El bien y el mal califican acciones, no cosas. A una acción la llamamos buena moralmente cuando realiza un valor o una virtud. El niño que presta los patines o el computador a su hermanita, está haciendo una acción buena: esa acción beneficia no solo a la niña que goza montando en patines o haciendo la tarea en el computador, sino más aún al hermano, que hizo la buena acción, y al hogar entero, que va creciendo, a punta de buenas acciones, en unión, servicialidad y paz.
El radio de acción y de bien producido es tanto más amplio y profundo, cuanto más importante sea la posición de quien obra el bien y más generosa y desprendida su acción. Así es más importante y de mayores consecuencias la conducta de los padres de familia, los educadores, los gerentes y ejecutivos, senadores y gobernantes, que la individual.
Entremos un poco en el interior de la acción para entender mejor lo que queremos decir.
Obrar, en el ser humano, a diferencia del animal, presupone lucidez mental, libertad, deliberación, dimensión de sentido, valor moral, recta intención y tomar en serio las circunstancias materiales y morales de la acción. Tomar una decisión es el acto más difícil, responsable y trascendente que puede hacer el ser humano. Es tan difícil deliberar y tomar decisiones que con frecuencia preferimos abdicar de la libertad y convertirnos en humildes y dóciles cumplidores de la voluntad de los demás.
Cada acción libre, si es buena, acerca proporcionalmente al sujeto a su meta final; cada acción mala lo aleja de ella.
La conciencia humana es comparable a un piloto en la cabina de un avión. Allí es donde el piloto dirige la nave, teniendo en cuenta todos los comandos y aparatos que le ayudan a garantizar la seguridad del vuelo y la conducción de los pasajeros al destino final. Acción buena es aquella precisamente que dé seguridad y conduzca a la meta deseada; mala, al contrario, es la que ponga en peligro el vuelo al avión y a sus pasajeros o aparte del destino final. La aplicación al bien y al mal morales no puede ser más fácil de hacer.
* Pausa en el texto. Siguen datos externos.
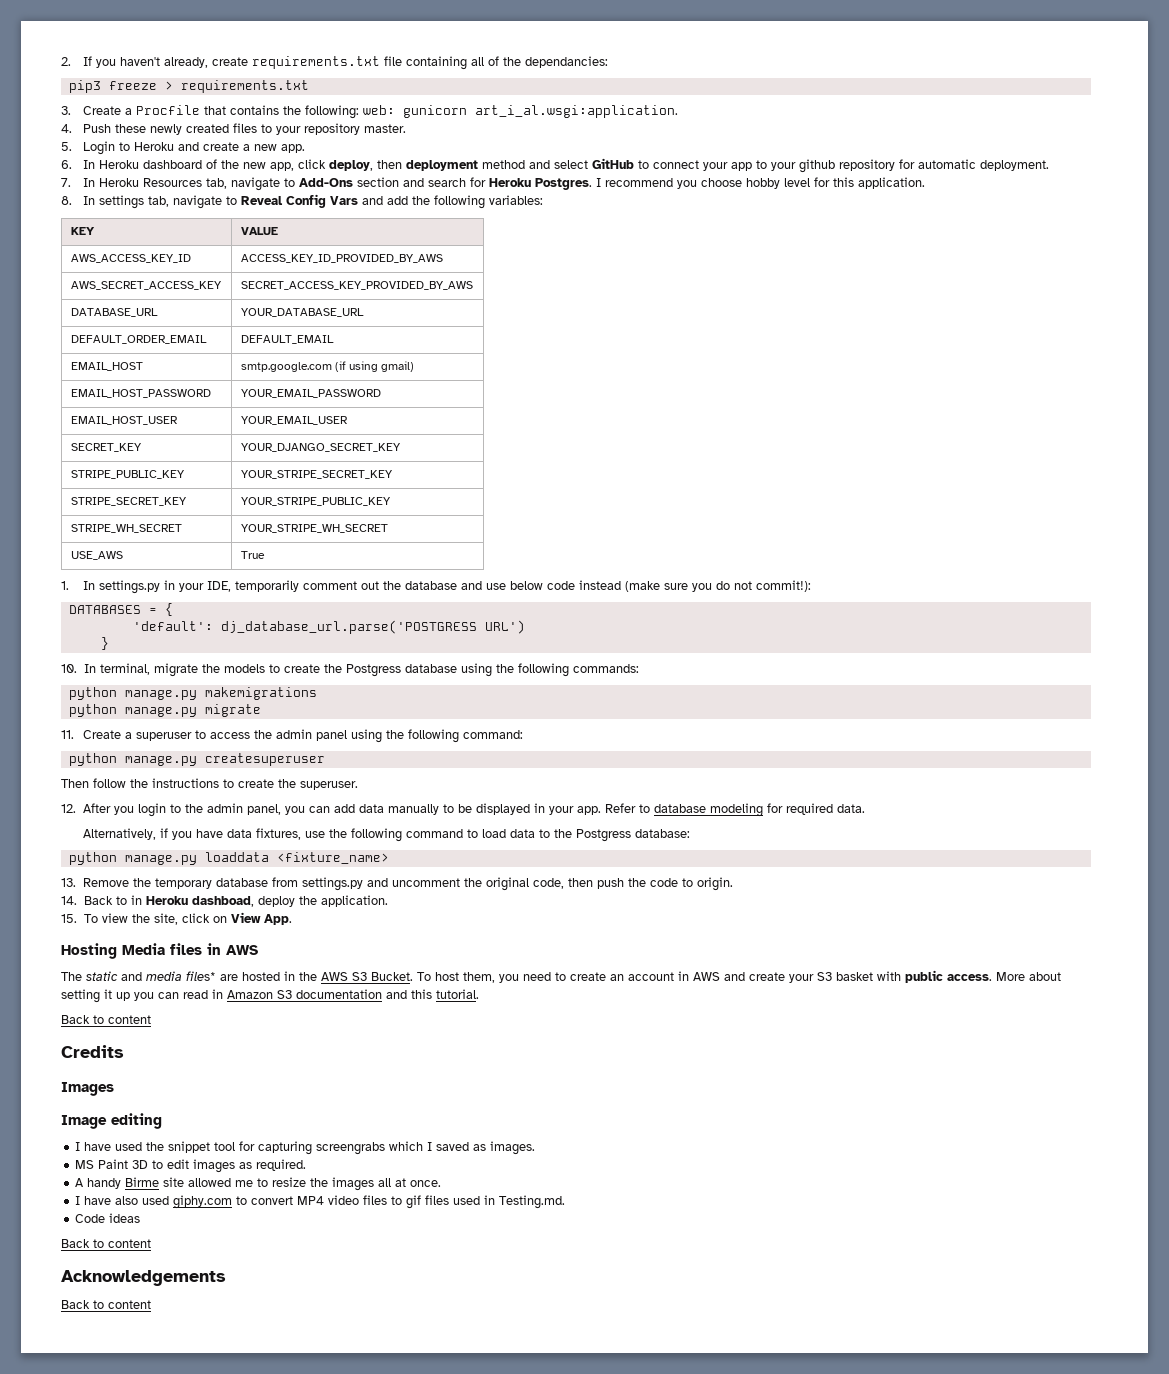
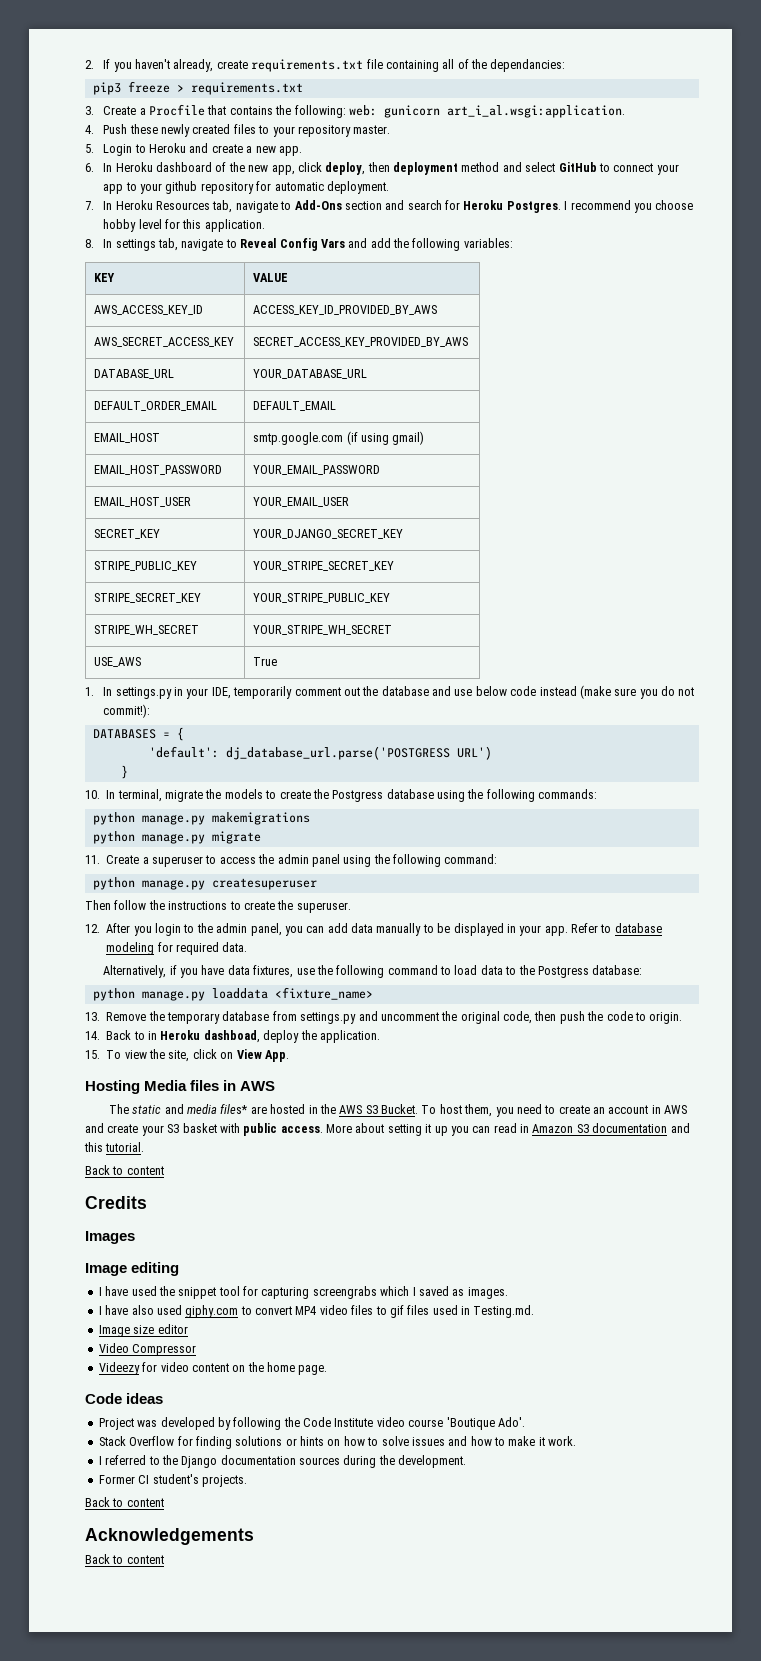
- MS Paint 3D to edit images as required.
- A handy Birme site allowed me to resize the images all at once.
+ Image size editor
+ Video Compressor
+ Videezy for video content on the home page.
  Code ideas
+ Project was developed by following the Code Institute video course 'Boutique Ado'.
+ Stack Overflow for finding solutions or hints on how to solve issues and how to make it work.
+ I referred to the Django documentation sources during the development.
+ Former CI student's projects.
Quien obra el mal, tiene la impresión de que nada pasó; que salió airoso de la dificultad; de que obró el mal y el mundo sigue igual. Y no hay tal.
Lo primero que pierde, quien obra el mal, ordinariamente, es la paz interior, la seguridad, la tranquilidad de conciencia, el sueño, la dignidad; así no se de cuenta y haga creer a los demás que se encuentra bien. El que roba, el que miente, el egoísta que antepone su bien personal y material, al bien común, hace daño a sí mismo y a los demás, y, si es gobernante, como Nerón, Herodes o Hitler, dejan tan solo un nombre en la lista negra de la historia.
Su familia pierde la fama, los hijos son señalados y burlados en la escuela, el hogar se convierte en un infierno, las noches en tortura, la vida en una muerte, sin horizonte.
El primer fruto de la obra buena lo percibe y gusta precisamente su autor: con esas obras buenas, va consiguiendo, día a día, personalidad, aprecio, respeto, tranquilidad de conciencia, buenas relaciones con Dios y con los demás. El bien moral construye familia, forma hogar, educa a los hijos, realiza obras, crea prosperidad.
No así el mal moral. Una familia en la cual el papá es un alcohólico, la esposa infiel, los hijos egoístas, ignorantes de Dios y de su ley, es todo menos un hogar; es un hotel, un supermercado, y, lo peor de todo, es un comienzo del infierno.
Abramos los ojos y convenzámonos de que el bien y el mal morales son algo más, mucho más que meras palabras, que fórmulas vacías, que expresiones culturales, algo así como la ropa de moda, que varía de país a país, y que se puede quitar o poner a discreción de la persona, sin consecuencias en su vida ni en la de los demás. No. Tomar decisiones, obrar, hacer el bien o el mal estructura o destruye la personalidad, crea o descompone el hogar, hace posible y agradable la vida social o la convierte en caos, en una lucha, en la antesala del infierno.
Creer, como escribió Nietzsche, que uno, la familia o la sociedad se pueden situar más allá del bien y del mal, es tan imposible como imaginar que una piedra no caiga, o que un globo no suba al firmamento.
El bien nos posibilita la eternidad feliz mientras el mal nos cava una tumba.